» **What is being asked**: Take from the records below each line that holds "make".

» **Given records**:
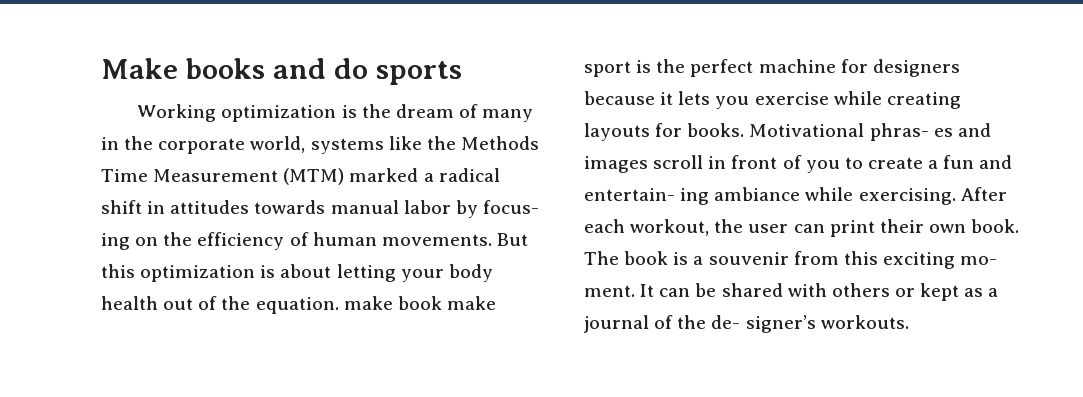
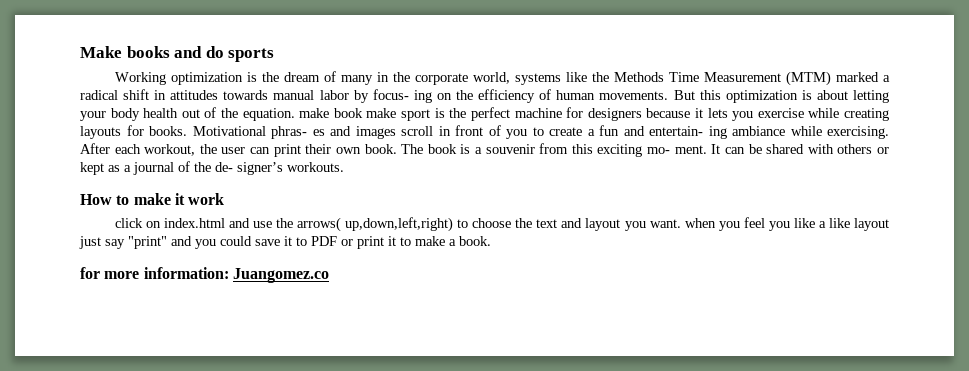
(909, 322) none -> [80,193,225,205] [114,217,889,232] [79,236,491,249] [80,267,329,283] // How to make it work // click on index.html and use the arrows( up,down,left,right) to choose the text and layout you want. when you feel you like a like layout just say "print" and you could save it to PDF or print it to make a book. // for more information: Juangomez.co

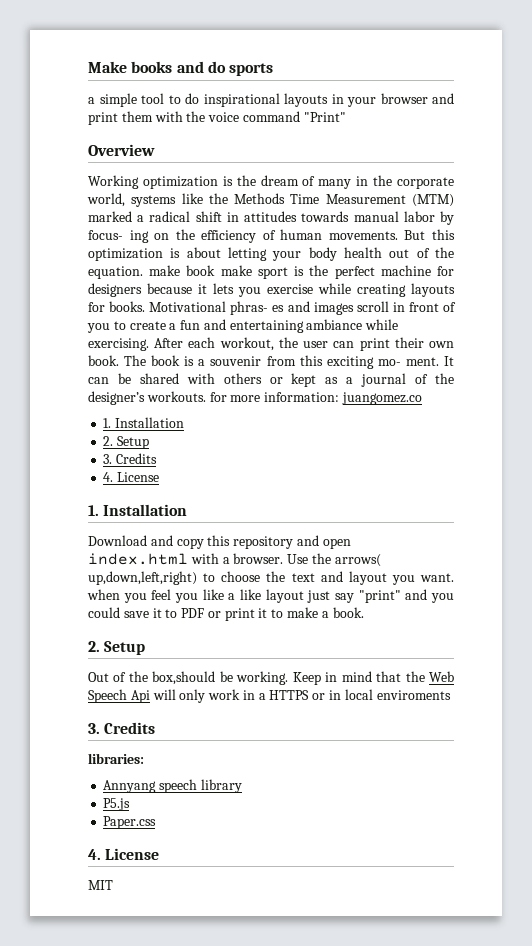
(275, 55) none -> [88,93,454,107] [88,111,346,125] [88,144,155,156] // a simple tool to do inspirational layouts in your browser and print them with the voice command "Print" // Overview
[649,126,727,139] entertain- ing -> [229,320,304,333] entertaining
[215,162,283,175] de- signer’s -> [88,391,145,405] designer’s
[80,193,225,205] [114,218,272,228] // How to make it work // click on index.html and use -> [209,392,422,405] [103,417,185,428] [103,436,150,449] [103,453,158,464] [103,472,160,482] [88,504,188,516] [88,535,351,549] [88,553,309,565] for more information: juangomez.co // 1. Installation // 2. Setup // 3. Credits // 4. License // 1. Installation // Download and copy this repository and open index.html with a browser. Use
[80,267,329,283] for more information: Juangomez.co -> [88,641,146,655] [88,671,454,685] [88,689,451,703] [88,722,156,734] [88,753,144,764] [103,779,242,793] [103,798,131,811] [103,816,157,829] [88,848,160,860] [88,880,113,890] 2. Setup // Out of the box,should be working. Keep in mind that the Web Speech Api will only work in a HTTPS or in local enviroments // 3. Credits // libraries: // Annyang speech library // P5.js // Paper.css // 4. License // MIT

» **Task answer**:
(909, 322) none -> [80,193,225,205] [114,217,889,232] [79,236,491,249] [80,267,329,283] // How to make it work // click on index.html and use the arrows( up,down,left,right) to choose the text and layout you want. when you feel you like a like layout just say "print" and you could save it to PDF or print it to make a book. // for more information: Juangomez.co
[80,193,225,205] [114,218,272,228] // How to make it work // click on index.html and use -> [209,392,422,405] [103,417,185,428] [103,436,150,449] [103,453,158,464] [103,472,160,482] [88,504,188,516] [88,535,351,549] [88,553,309,565] for more information: juangomez.co // 1. Installation // 2. Setup // 3. Credits // 4. License // 1. Installation // Download and copy this repository and open index.html with a browser. Use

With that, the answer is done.